[SUPPLIED DATA Boundary: Start]

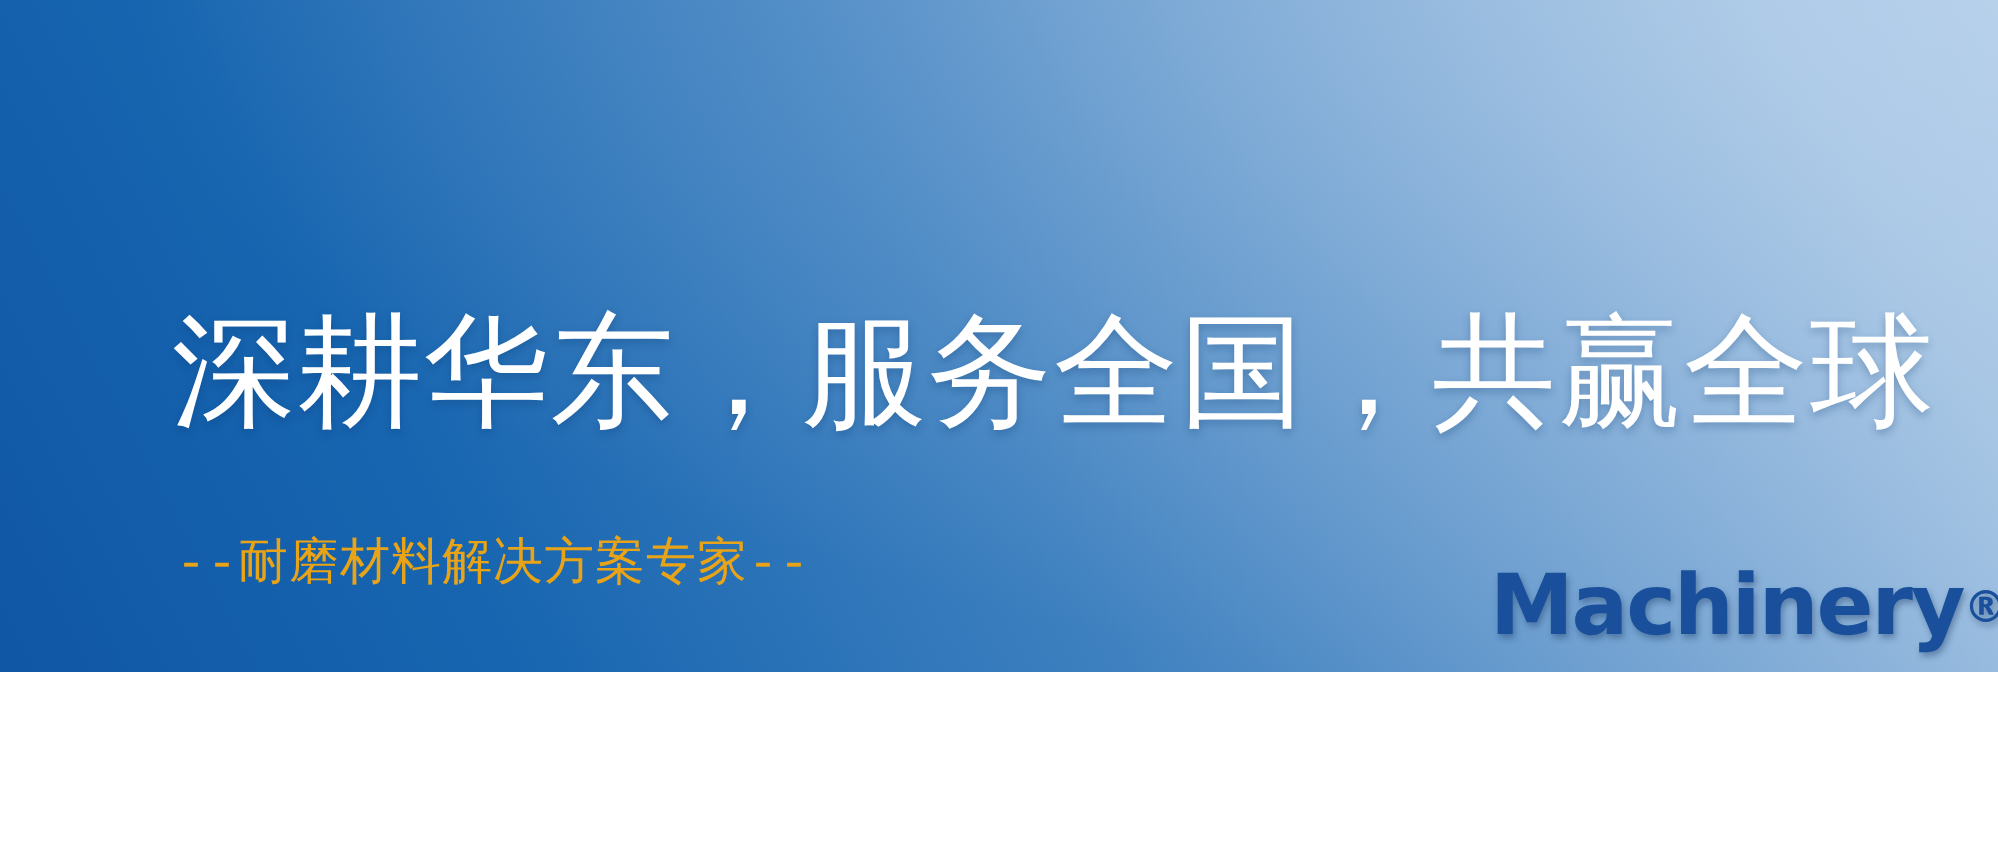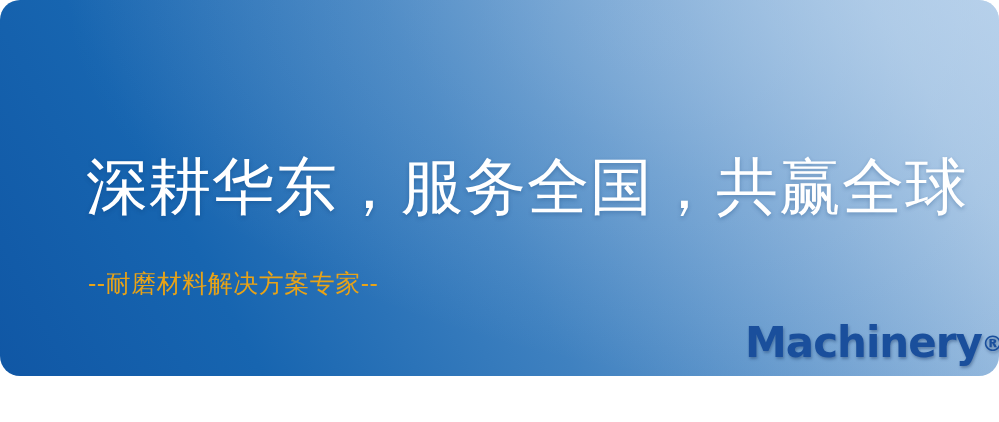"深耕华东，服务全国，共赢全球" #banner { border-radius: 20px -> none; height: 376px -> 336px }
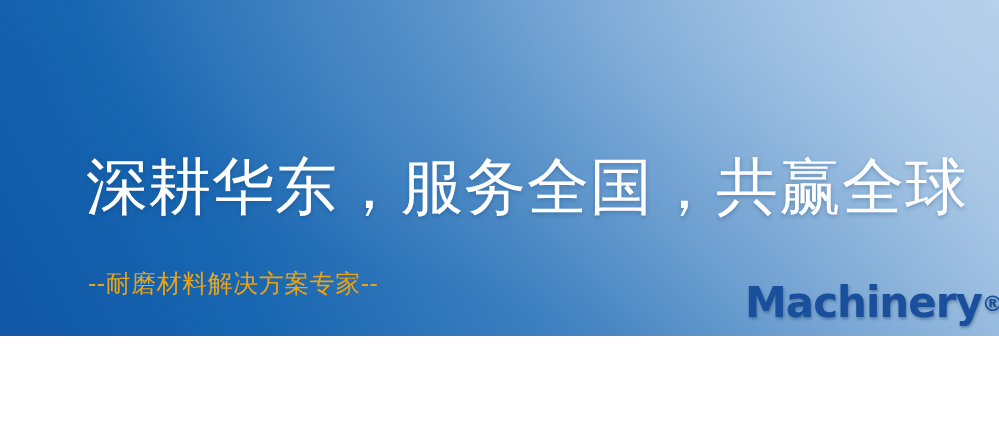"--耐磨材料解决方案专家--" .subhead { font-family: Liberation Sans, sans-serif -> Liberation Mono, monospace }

[SUPPLIED DATA Boundary: End]
[SUPPLIED DATA Boundary: Start]

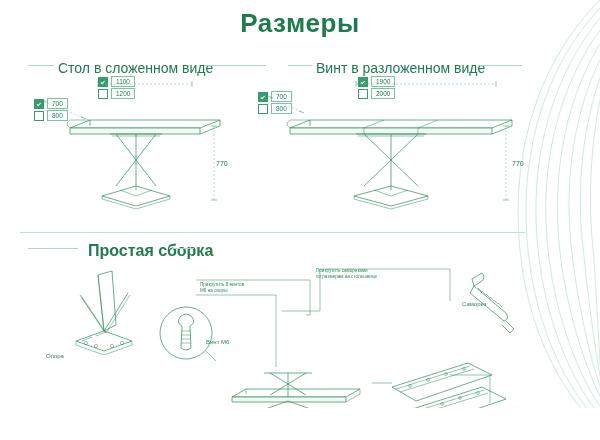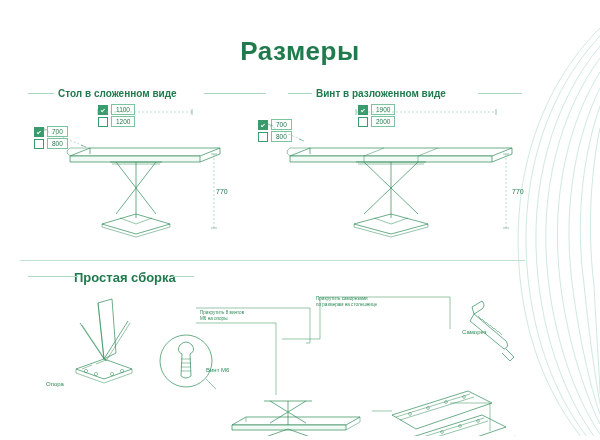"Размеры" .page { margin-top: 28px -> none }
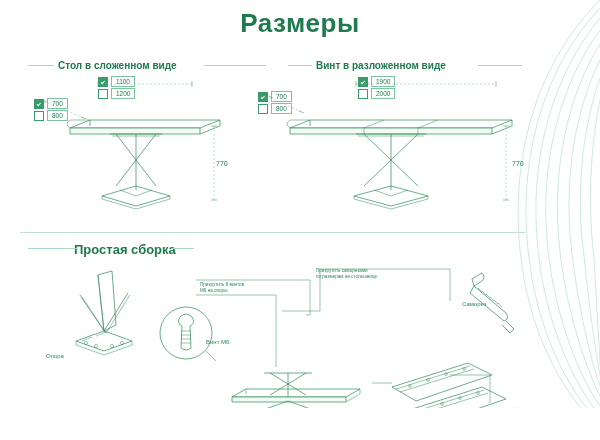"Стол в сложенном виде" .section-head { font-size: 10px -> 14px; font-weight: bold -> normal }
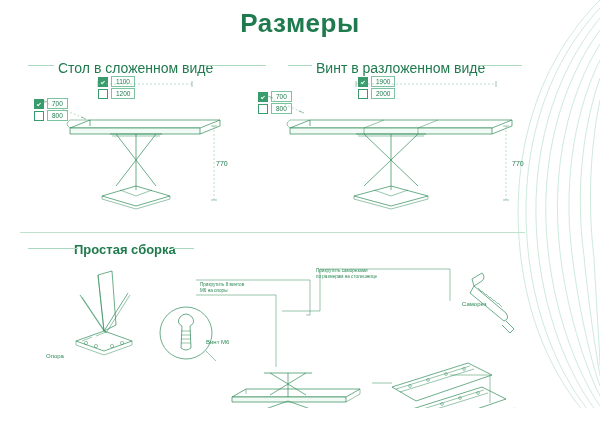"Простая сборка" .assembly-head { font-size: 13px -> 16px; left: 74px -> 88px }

[SUPPLIED DATA Boundary: End]

• **EXERCISE**: Beginning with the line above that contains "border-radius: 20px ->" and finishing with the line that contains "Liberation Sans, sans-serif", print those lines exactly and only. Skip all pictures.

• **TASK SOLUTION**:
"深耕华东，服务全国，共赢全球" #banner { border-radius: 20px -> none; height: 376px -> 336px }
"--耐磨材料解决方案专家--" .subhead { font-family: Liberation Sans, sans-serif -> Liberation Mono, monospace }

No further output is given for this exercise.